The Python RuleViolation dataclass keeps suggested_fix (prose) and suggested_fix_patch (structured) as separate attributes, plus an in-process details dict. The single fix field on the JSON wire is derived from these via to_dict().

Filter at validation time instead of post-filtering:

violations = validate_sql_structured(sql, categories=["concept_standardization"])
violations = validate_sql_structured(sql, rule_ids=["joins.join_path_validation"])
violations = validate_sql_structured(sql, dialect="bigquery")

Python — subprocess

import json
import subprocess
from pathlib import Path

subprocess.run(["fastssv", "query.sql", "--output", "report.json"], check=False)
report = json.loads(Path("report.json").read_text())

for v in report.get("errors", []) + report.get("warnings", []):
    print(f"[{v['rule_id']}] {v['issue']}")

Shell + jq

fastssv query.sql --output report.json

# All violations across both severities
jq '(.errors // []) + (.warnings // []) | .[] | "[\(.rule_id)] \(.issue)"' report.json

# Errors only
jq '.errors[]?' report.json

# Group violations by category
jq '[(.errors // []) + (.warnings // []) | .[] | .rule_id | split(".")[0]] | group_by(.) | map({cat: .[0], n: length})' report.json

Multi-query result handling

report = json.loads(Path("report.json").read_text())

if "results" in report:
    for idx, result in enumerate(report["results"], start=1):
        status = "✓" if result["is_valid"] else "✗"
        print(f"{status} Query {idx}: {result['error_count']} errors, {result['warning_count']} warnings")
else:
    status = "✓" if report["is_valid"] else "✗"
    print(f"{status} {report['error_count']} errors, {report['warning_count']} warnings")

validate_sql() helper

validate_sql() is a separate convenience entry point that returns a grouped dict (rather than the CLI's flat report). It's useful when you want errors grouped by rule category without filtering yourself.

{
  violations: RuleViolation[],   // All RuleViolation objects (Python objects, not dicts)
  category_errors: {
    anti_patterns: string[],
    concept_standardization: string[],
    data_quality: string[],
    domain_specific: string[],
    joins: string[],
    temporal: string[]
  },
  all_errors: string[],          // Flattened list of every violation message
  parse_error: string | null,    // Set when SQL couldn't be parsed; null otherwise
  dialect: string                // Dialect actually used (after auto-detection)
}

Use it when you want the category grouping pre-built:

from fastssv import validate_sql

results = validate_sql(sql, categories=["concept_standardization", "temporal"])
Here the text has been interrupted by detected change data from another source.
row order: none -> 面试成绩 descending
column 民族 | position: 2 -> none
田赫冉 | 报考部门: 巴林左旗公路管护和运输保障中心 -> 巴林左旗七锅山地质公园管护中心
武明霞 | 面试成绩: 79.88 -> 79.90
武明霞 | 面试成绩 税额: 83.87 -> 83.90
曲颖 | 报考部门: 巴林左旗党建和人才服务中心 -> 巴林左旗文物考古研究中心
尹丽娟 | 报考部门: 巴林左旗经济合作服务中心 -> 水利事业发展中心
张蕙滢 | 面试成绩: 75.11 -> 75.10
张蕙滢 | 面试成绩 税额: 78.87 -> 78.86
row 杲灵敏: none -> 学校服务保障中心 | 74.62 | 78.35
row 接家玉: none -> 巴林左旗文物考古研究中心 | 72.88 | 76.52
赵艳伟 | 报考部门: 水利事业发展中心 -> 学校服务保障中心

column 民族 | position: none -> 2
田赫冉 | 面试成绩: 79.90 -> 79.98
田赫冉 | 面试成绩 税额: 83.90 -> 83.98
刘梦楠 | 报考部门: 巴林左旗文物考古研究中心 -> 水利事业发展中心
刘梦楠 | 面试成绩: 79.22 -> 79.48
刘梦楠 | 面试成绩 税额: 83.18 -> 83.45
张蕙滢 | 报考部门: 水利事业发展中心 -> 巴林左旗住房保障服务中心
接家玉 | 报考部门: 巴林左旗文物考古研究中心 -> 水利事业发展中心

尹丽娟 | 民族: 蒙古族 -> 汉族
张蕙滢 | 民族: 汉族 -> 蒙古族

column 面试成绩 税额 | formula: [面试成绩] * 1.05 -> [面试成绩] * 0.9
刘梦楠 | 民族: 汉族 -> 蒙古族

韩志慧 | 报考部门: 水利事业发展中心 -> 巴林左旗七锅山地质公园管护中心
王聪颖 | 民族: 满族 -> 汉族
for category, messages in results["category_errors"].items():
    if messages:
        print(f"{category}: {len(messages)} violations")
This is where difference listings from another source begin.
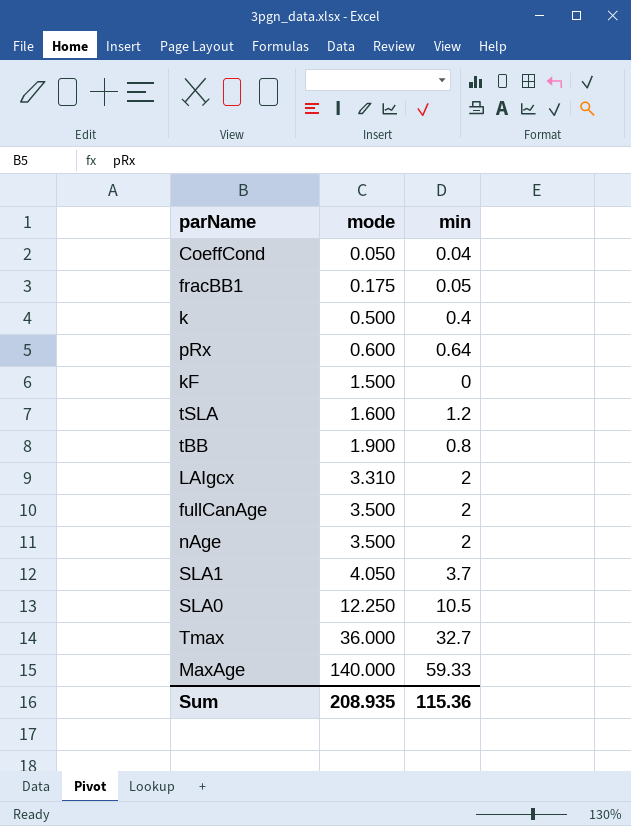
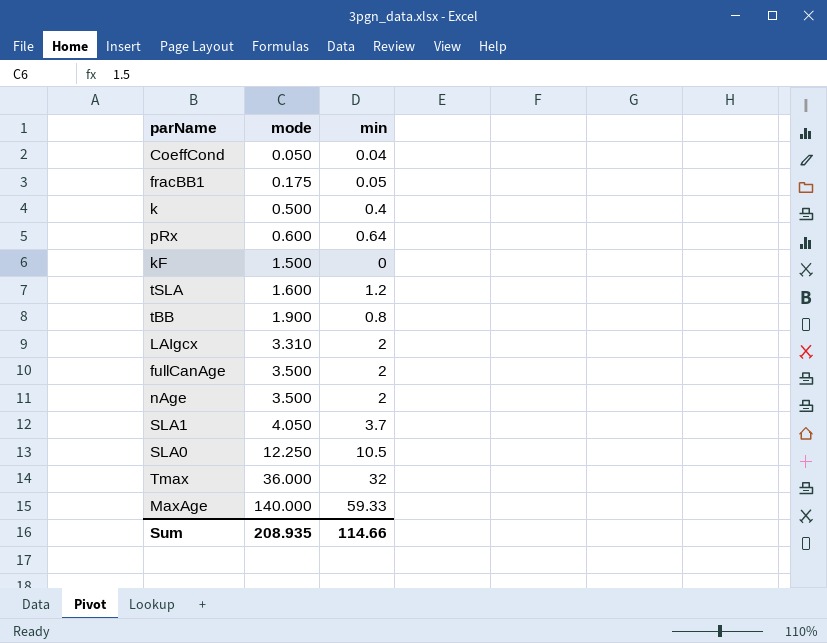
Tmax | min: 32.7 -> 32
Sum | min: 115.36 -> 114.66

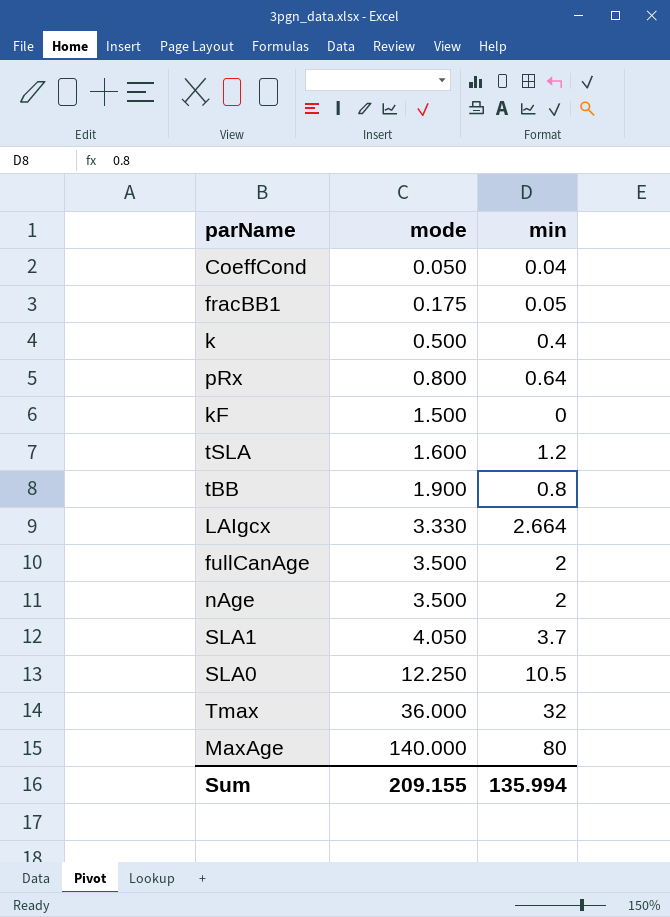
pRx | mode: 0.600 -> 0.800
LAIgcx | mode: 3.310 -> 3.330
LAIgcx | min: 2 -> 2.664
MaxAge | min: 59.33 -> 80
Sum | mode: 208.935 -> 209.155
Sum | min: 114.66 -> 135.994

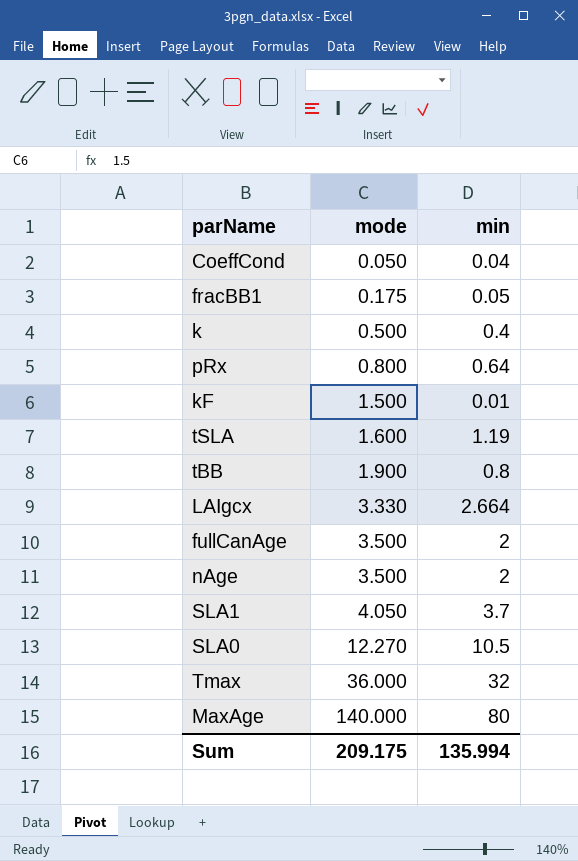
kF | min: 0 -> 0.01
tSLA | min: 1.2 -> 1.19
SLA0 | mode: 12.250 -> 12.270
Sum | mode: 209.155 -> 209.175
For everything else, prefer validate_sql_structured() (returns the typed dataclass list) or read the CLI report.


Defensive parsing

The shape is stable enough to consume directly, but defensive code is cheap insurance:

report = json.loads(output)

# Distinguish single vs multi-query
if "results" in report:
    entries = report["results"]
else:
    entries = [report]

for entry in entries:
    for v in entry.get("errors", []) + entry.get("warnings", []):
        rule_id  = v["rule_id"]
        severity = v["severity"]
        issue    = v["issue"]
        fix      = v.get("fix")          # may be string OR dict OR absent
        location = v.get("location")     # often absent

Optional fields (errors, warnings, fix, location) are omitted when not applicable rather than emitted as null — always use .get() or check in.